Section titled “What should you focus on first when learning vision for the first time?”

What you should focus on first is not “what is in this image,” but:

For a computer, an image is first a spatially arranged numeric grid.

Once this idea is solid, many operations become much easier to understand:

  • Why convolutions slide over local windows
  • Why channels can be processed separately
  • Why detection and segmentation still depend on pixel space

In a grayscale image, each pixel needs only one number to represent brightness:

  • 0 means pure black
  • 255 means pure white
  • Values in between represent different shades of gray
import numpy as np
# A 5x5 grayscale image
gray = np.array([
[0, 50, 100, 150, 200],
[30, 80, 130, 180, 230],
[60, 110, 160, 210, 255],
[20, 70, 120, 170, 220],
[10, 40, 90, 140, 190]
], dtype=np.uint8)
print("Grayscale image shape:", gray.shape)
print(gray)

Expected output:

Terminal window
Grayscale image shape: (5, 5)
[[ 0 50 100 150 200]
[ 30 80 130 180 230]
[ 60 110 160 210 255]
[ 20 70 120 170 220]
[ 10 40 90 140 190]]

Here, shape is (5, 5), which means:

  • Height 5
  • Width 5

In other words, this image has only 25 pixels.

Color images are usually represented with RGB:

  • R = red intensity
  • G = green intensity
  • B = blue intensity

Each pixel is no longer a single number, but three numbers.

import numpy as np
# A 2x2 RGB image
rgb = np.array([
[[255, 0, 0], [ 0, 255, 0]],
[[ 0, 0, 255], [255, 255, 0]]
], dtype=np.uint8)
print("RGB image shape:", rgb.shape)
print(rgb)

Expected output:

Terminal window
RGB image shape: (2, 2, 3)
[[[255 0 0]
[ 0 255 0]]
[[ 0 0 255]
[255 255 0]]]

Here, shape = (2, 2, 3), which means:

  • Height 2
  • Width 2
  • 3 channels per pixel

The most useful habit to build first in this section

Section titled “The most useful habit to build first in this section”

When you see an image array, ask these three questions:

  1. What is its shape?
  2. What does each dimension represent?
  3. Are the channels in the last dimension or the first dimension?

This habit will help you avoid a lot of shape confusion in vision code.

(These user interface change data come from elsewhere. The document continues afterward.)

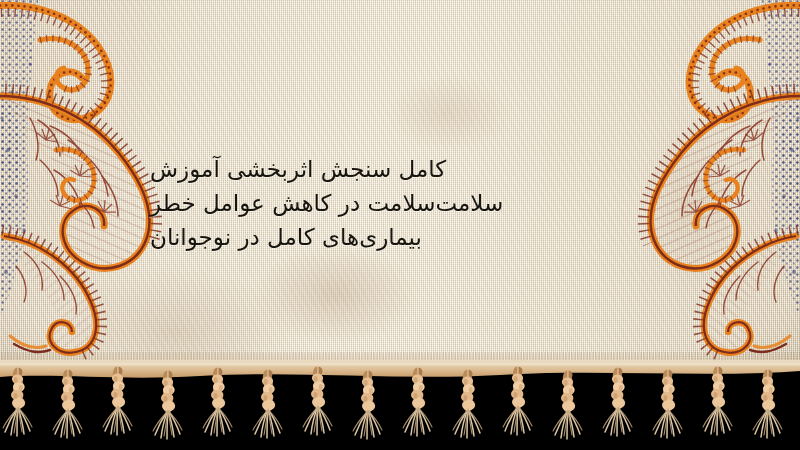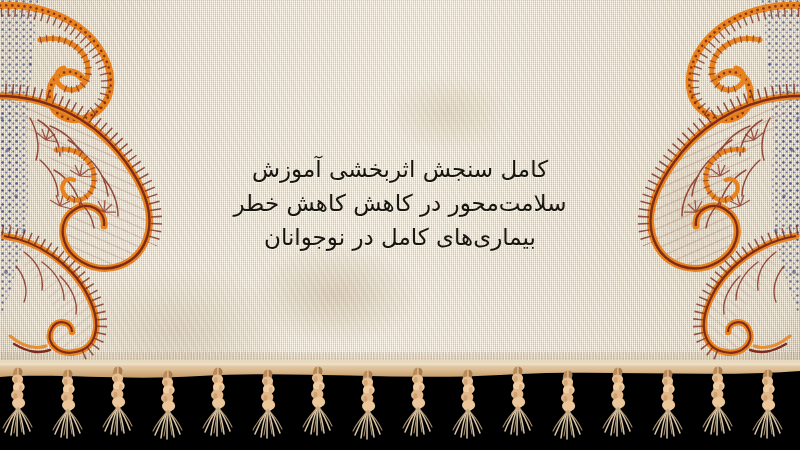--- a/index.html
+++ b/index.html
@@ -77,7 +77,7 @@
   
   .title-block{
     position:absolute;left:150px;top:152px;width:500px;
-    text-align:center;
+    text-align:left;
     direction:rtl;
   }
   .title-line{

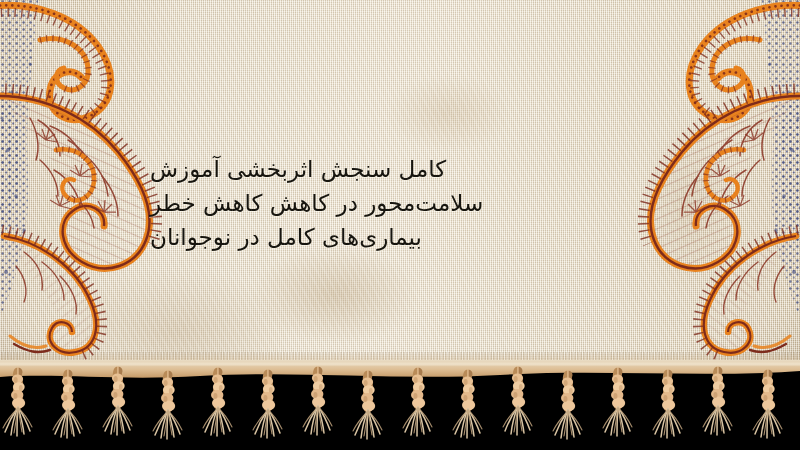--- a/index.html
+++ b/index.html
@@ -304,7 +304,7 @@
 
   <div class="title-block">
     <div class="title-line">کامل سنجش اثربخشی آموزش</div>
-    <div class="title-line">سلامت‌محور در کاهش کاهش خطر</div>
+    <div class="title-line">سلامت‌سلامت در کاهش عوامل خطر</div>
     <div class="title-line">بیماری‌های کامل در نوجوانان</div>
   </div>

Image array shape and channel semantics diagram


A channel can be understood as a “different color layer” of the same image.

As an analogy:

An RGB image is like three semi-transparent sheets stacked together: one red sheet, one green sheet, and one blue sheet.

import numpy as np
rgb = np.array([
[[255, 0, 0], [ 0, 255, 0]],
[[ 0, 0, 255], [255, 255, 0]]
], dtype=np.uint8)
red_channel = rgb[:, :, 0]
green_channel = rgb[:, :, 1]
blue_channel = rgb[:, :, 2]
print("R channel:\n", red_channel)
print("G channel:\n", green_channel)
print("B channel:\n", blue_channel)

Expected output:

Terminal window
R channel:
[[255 0]
[ 0 255]]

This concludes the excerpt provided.